Come to think of it, seeing as how the panel made no distinction between high-end and low-end journals, let alone between peer-reviewed and other types of literature (not that I would have expected the panel to do so, even though such differences certainly matter in the acquisition of prestige and tenure), such patent-averse people could simply start publishing unsubstantiated statements on the web to undermine others' patenting efforts. While that avenue was always available, with this decision it now has the CAFC's imprimatur.

"and other types of literature"

Dan, I don't think peer reiewed journals may even need to broach such "watering down." There is no limit as to type of literature, and arguably even comics and science fiction count, right? Does Dick Tracy's wristwatch count? How about teleporters and instant food creation devices of Star Trek? Would HG Wells's work have been fodder for examiners?

If one looks at the rationale for the extension of allowed rebuttable assumption of enablement, one can only thin that the on/off switch is inappropriate, and that a on/dimmer control is more apt (even if more problematic).

It seems at times that people WANT more confustion in patent law.

"patent-averse people could simply start publishing unsubstantiated statements on the web to undermine others' patenting efforts."

Dan,

They might do that, but I suspect it won't be that difficult to rebut the presumption of enablement if all you've got is some general statement without the specifics. For example, I'm in the chemical arts, and there's always been the question of what if a publication simply shows the chemical formula, but not the method for making it? In that instance, unless the method for making is obvious, the disclosure of the chemical formula isn't sufficient to be "enabling" for the purposes of anticipation under 35 USC 102.

I don't view this case as announcing anything that is startling. That you might have something in the "sci-fi" world be devastating prior art is already with us. The example I give in an article I wrote on "printed publication" bars of documents posted on the Internet is the story about Robert Heinlein’s famous 1930s science fiction novel, Stranger in a Strange
Land, describing the concept of a hydraulic bed made of a flexible skin filled with water which barred a much later attempt to patent the “water bed” (I got that story from Daniel H. Brean, Keeping Time Machines and Teleporters in the Public Domain: Fiction as Prior Art for Patent Examination, 7 U. PITT. J. TECH. L. & POL’Y 5, 7 (2007)).

EG,

Are you as comfortable with 103 as you are with 102?

BTW, thanks for the link!

Actually, for oligo claims we have the work of Prof.
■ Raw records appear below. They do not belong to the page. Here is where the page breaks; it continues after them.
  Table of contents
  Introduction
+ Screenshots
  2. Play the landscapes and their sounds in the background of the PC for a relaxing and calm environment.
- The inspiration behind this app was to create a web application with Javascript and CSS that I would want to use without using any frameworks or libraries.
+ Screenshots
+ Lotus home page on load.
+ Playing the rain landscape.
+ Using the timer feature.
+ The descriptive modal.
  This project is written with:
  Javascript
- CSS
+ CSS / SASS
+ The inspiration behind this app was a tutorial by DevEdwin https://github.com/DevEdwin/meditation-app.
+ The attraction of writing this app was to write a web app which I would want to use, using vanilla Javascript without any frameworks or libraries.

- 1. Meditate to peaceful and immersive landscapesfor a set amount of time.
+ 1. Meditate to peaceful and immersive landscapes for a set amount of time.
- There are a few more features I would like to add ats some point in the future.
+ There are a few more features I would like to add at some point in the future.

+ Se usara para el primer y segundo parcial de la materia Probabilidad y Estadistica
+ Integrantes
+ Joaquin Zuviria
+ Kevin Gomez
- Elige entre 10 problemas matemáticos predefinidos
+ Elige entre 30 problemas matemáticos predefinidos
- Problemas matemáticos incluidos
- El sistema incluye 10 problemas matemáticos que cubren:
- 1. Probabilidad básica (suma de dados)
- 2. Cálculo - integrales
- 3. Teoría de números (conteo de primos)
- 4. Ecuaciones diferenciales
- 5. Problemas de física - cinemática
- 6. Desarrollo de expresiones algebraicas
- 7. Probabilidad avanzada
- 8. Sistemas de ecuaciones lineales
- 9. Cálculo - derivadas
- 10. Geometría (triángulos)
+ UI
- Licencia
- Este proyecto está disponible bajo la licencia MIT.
Andrew Chin at UNC, who simply put a catalogued CD-ROM in his university library containing a list of random oligonucleotides of sequence n:
http://unclaw.com/chin/scholarship/artfulpriorart.pdf
And then there is In re Gleave.
Simply put, the days of protecting diagnostic methods by simply claiming reagents is past.

Skeptical,

I'm as comfortable with this proposition with respect to 103 as I am with respect to 102. Again, if you simply have some amorphous nebulous general statement in the printed publication, how likely is it for one of ordinary skill in the art to rely on that statement as factually accurate? The fact is the Examiner can (and does) simply assert that such an amorphous nebulous general statement would motivate one of ordinary skill in the art. Our job is to factually point out the unreliability of that statement.